Namun, tidak berarti juga apa saja yang dilakukan oleh Rasulullah maka kita melakukannya juga dalam konteks sekarang ini. “Pergi haji naik onta misalnya, itu kan dilakukan oleh Rasulullah. Apa kita mau menirunya juga,” kata pria yang pernah dengan lantang meminta Presiden Soeharto mengundurkan diri dari jabatannya saat pusaran arus perubahan kekuasaan 1998 dulu. Boleh dibilang Cak Nun adalah salah seorang tokoh reformasi. Namun, menurutnya, reformasi tidak berlangsung sukses di negeri ini.
Kembali ke soal puasa, menurut rumusan Cak Nun itu berarti Dari Langit ke Bumi. Itu perintah yang tidak bisa ditawar. Secara harfiah puasa itu adalah “menahan”. Kita menahan diri dari imsak hingga Magrib. “Nah, coba terminologi ‘menahan’ itu ditingkatkan dalam hal apa saja. Menahan diri dari korupsi misalnya,” katanya.
Puasa pada hakikatnya adalah rela tidak melakukan apa yang kita suka. Tidak mengambil yang kita suka. “Kita berhak mengambil, tapi tidak kita ambil, misalnya makan,” kata Cak Nun masih soal puasa. Kalau kita mau jujur, kata Cak Nun, sebenarnya kita tidak suka puasa, tapi hebatnya kita tetap puasa, mengapa?
“Mana yang nilainya lebih tinggi, makan getuk karena Anda suka getuk dengan minum obat (pahit) supaya Anda sembuh?” kata Cak Nun. Kira-kira puasa seperti itulah, kita tidak suka berpuasa tapi ikhlas melakukannya karena nilainya mulia.

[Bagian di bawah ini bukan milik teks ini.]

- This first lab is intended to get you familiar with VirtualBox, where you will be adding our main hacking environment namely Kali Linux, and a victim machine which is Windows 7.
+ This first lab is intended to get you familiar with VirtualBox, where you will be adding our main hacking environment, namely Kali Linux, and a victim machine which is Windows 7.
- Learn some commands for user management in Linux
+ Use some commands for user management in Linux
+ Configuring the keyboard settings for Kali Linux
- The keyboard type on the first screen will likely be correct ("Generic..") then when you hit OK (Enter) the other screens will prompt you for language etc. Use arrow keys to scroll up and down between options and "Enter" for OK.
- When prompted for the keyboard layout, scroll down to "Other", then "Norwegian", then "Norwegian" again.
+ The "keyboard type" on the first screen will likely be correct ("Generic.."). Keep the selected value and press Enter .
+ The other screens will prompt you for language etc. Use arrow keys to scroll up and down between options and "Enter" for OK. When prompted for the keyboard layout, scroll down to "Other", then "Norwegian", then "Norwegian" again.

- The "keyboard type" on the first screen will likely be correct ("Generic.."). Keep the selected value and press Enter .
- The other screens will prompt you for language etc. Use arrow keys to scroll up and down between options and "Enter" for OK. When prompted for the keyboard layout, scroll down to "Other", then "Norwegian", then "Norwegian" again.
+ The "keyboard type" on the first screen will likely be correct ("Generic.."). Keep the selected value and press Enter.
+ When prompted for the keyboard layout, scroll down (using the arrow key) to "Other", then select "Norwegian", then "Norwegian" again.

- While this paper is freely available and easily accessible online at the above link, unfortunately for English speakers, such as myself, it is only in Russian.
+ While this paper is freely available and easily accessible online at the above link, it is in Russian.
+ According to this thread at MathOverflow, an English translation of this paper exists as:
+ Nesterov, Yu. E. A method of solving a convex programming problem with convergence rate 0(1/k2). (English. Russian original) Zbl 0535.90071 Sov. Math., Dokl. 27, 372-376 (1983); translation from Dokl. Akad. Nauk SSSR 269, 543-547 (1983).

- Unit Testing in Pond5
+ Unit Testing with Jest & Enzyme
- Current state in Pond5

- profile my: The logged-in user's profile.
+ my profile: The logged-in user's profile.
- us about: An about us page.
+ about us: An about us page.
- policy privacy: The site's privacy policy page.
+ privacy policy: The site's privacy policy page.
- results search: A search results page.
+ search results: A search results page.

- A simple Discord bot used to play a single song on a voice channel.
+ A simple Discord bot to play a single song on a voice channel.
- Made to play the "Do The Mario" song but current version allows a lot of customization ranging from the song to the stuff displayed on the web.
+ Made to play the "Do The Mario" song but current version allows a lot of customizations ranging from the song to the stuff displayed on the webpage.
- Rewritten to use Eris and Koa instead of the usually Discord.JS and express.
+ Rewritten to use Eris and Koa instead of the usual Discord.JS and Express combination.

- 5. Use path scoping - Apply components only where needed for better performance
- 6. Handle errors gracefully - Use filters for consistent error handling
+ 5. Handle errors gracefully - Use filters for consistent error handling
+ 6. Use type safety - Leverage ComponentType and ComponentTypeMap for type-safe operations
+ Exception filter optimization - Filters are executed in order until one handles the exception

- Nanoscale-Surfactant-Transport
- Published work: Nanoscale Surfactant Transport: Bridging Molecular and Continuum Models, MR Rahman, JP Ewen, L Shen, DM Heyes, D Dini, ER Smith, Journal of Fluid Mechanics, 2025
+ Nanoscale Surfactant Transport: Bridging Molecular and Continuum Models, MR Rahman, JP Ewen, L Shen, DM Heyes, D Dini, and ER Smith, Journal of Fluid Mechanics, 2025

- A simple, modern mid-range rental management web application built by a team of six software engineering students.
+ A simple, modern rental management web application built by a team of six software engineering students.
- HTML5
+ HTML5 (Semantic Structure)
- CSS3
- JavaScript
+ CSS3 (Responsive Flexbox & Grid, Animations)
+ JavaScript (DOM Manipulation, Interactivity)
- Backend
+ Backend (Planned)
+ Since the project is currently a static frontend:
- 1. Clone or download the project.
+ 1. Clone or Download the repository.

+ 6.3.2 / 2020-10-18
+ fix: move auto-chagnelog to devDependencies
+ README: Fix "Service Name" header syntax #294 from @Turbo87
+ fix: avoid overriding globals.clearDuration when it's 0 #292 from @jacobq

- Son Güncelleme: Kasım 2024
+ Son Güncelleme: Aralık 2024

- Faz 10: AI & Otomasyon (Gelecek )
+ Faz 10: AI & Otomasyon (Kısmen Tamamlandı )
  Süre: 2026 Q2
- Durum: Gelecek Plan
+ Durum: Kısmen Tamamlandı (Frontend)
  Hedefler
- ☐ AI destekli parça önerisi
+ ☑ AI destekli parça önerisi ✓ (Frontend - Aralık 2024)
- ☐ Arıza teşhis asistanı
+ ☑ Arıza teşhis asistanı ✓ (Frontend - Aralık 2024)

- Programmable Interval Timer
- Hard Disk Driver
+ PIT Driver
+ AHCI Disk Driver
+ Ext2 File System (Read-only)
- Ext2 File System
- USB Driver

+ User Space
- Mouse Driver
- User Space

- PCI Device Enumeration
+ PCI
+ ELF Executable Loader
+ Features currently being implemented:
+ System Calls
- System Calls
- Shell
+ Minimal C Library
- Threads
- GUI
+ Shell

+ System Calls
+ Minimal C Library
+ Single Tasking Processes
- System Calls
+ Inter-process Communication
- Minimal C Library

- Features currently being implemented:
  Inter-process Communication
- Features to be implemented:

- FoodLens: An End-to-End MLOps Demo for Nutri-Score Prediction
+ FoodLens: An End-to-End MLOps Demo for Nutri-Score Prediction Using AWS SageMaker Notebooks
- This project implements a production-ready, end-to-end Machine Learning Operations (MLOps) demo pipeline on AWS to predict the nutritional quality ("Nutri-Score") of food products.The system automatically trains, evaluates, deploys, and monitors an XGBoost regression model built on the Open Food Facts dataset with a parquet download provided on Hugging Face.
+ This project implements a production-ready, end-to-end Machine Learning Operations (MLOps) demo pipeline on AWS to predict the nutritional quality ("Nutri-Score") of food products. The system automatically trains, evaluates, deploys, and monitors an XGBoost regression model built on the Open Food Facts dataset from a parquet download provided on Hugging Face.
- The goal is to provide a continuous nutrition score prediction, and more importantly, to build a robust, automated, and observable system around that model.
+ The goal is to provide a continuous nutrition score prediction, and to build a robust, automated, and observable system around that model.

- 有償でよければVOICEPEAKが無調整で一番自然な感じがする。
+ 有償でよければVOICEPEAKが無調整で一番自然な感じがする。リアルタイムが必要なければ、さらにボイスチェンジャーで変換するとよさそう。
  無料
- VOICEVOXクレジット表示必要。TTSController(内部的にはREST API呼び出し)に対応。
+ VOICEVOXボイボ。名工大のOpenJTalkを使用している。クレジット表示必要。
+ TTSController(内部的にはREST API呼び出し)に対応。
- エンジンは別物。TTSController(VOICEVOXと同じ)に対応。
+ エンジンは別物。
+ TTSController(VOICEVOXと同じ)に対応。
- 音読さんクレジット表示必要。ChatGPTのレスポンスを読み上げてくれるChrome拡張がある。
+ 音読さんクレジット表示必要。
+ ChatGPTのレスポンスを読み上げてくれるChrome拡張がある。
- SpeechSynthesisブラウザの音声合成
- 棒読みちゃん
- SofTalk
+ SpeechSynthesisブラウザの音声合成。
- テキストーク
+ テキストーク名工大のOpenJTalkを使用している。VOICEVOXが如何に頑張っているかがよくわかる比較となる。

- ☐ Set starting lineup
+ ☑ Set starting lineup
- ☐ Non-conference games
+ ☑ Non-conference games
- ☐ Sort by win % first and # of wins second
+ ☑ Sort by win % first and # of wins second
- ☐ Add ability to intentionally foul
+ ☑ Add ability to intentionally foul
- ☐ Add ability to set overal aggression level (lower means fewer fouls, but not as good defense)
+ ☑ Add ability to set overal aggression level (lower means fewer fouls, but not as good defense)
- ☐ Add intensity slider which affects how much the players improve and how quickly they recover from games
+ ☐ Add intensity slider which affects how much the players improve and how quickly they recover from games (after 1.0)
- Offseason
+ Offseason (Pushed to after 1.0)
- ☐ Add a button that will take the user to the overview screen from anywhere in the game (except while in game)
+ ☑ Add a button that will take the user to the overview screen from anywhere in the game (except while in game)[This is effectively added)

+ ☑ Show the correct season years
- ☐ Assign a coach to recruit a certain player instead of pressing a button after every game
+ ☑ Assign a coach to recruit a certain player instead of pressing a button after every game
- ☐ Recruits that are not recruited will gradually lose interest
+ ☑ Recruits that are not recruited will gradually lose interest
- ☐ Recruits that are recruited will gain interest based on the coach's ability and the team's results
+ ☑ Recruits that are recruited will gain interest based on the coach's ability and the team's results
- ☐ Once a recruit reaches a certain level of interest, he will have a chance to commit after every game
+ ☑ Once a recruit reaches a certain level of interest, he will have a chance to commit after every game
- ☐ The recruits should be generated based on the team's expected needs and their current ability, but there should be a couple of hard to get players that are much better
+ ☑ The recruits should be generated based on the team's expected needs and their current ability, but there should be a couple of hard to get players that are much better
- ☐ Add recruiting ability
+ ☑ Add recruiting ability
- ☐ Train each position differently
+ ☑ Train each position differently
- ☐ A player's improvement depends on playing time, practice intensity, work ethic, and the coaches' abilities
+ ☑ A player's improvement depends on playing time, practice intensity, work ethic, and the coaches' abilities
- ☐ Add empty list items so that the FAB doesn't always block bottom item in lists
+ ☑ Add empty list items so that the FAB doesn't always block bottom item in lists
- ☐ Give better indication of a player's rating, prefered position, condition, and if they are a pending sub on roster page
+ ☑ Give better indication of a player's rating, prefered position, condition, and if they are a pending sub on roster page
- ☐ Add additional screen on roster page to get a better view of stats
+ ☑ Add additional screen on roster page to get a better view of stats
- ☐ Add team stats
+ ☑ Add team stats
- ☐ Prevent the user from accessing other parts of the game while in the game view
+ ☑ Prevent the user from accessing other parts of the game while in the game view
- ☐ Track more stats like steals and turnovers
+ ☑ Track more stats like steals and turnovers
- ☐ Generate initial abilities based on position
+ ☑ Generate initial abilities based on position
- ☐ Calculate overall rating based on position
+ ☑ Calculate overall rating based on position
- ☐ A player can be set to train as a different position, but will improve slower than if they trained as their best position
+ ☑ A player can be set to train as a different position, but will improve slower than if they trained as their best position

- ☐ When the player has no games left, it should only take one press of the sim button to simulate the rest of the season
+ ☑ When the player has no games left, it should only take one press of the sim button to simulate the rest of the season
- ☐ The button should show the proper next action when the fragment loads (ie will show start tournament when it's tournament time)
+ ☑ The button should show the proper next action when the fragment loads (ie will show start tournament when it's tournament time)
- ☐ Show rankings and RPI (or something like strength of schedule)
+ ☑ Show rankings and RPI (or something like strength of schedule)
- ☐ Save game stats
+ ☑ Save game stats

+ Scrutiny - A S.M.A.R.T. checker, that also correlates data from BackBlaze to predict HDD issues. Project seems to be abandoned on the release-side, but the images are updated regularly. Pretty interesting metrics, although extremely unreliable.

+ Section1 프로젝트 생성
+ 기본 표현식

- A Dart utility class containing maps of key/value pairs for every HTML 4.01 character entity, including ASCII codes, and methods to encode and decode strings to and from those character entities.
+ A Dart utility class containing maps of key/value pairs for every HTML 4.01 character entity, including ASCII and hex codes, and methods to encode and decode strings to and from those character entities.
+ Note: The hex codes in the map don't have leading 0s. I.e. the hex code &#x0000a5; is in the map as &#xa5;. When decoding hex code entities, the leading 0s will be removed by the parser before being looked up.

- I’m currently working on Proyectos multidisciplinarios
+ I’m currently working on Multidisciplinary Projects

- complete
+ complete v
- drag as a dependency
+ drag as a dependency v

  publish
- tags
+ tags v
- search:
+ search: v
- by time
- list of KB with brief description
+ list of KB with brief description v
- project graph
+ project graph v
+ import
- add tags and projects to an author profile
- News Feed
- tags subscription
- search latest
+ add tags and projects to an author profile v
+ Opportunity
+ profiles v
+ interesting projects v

“Kalau Anda menyukai puasa, Tuhan tidak kagum kok pada Anda. Tapi, kalau Anda tidak suka berpuasa, tapi ikhlas berpuasa untukNya, itulah yang dikagumiNya dari Anda,” kata penerima Penghargaan Satyalancana Kebudayaan 2010 dari Republik Indonesia ini sambil mengingatkan bahwa Ramadan mengingatkan kita untuk melakukan apa yang bermakna dalam hidup ini.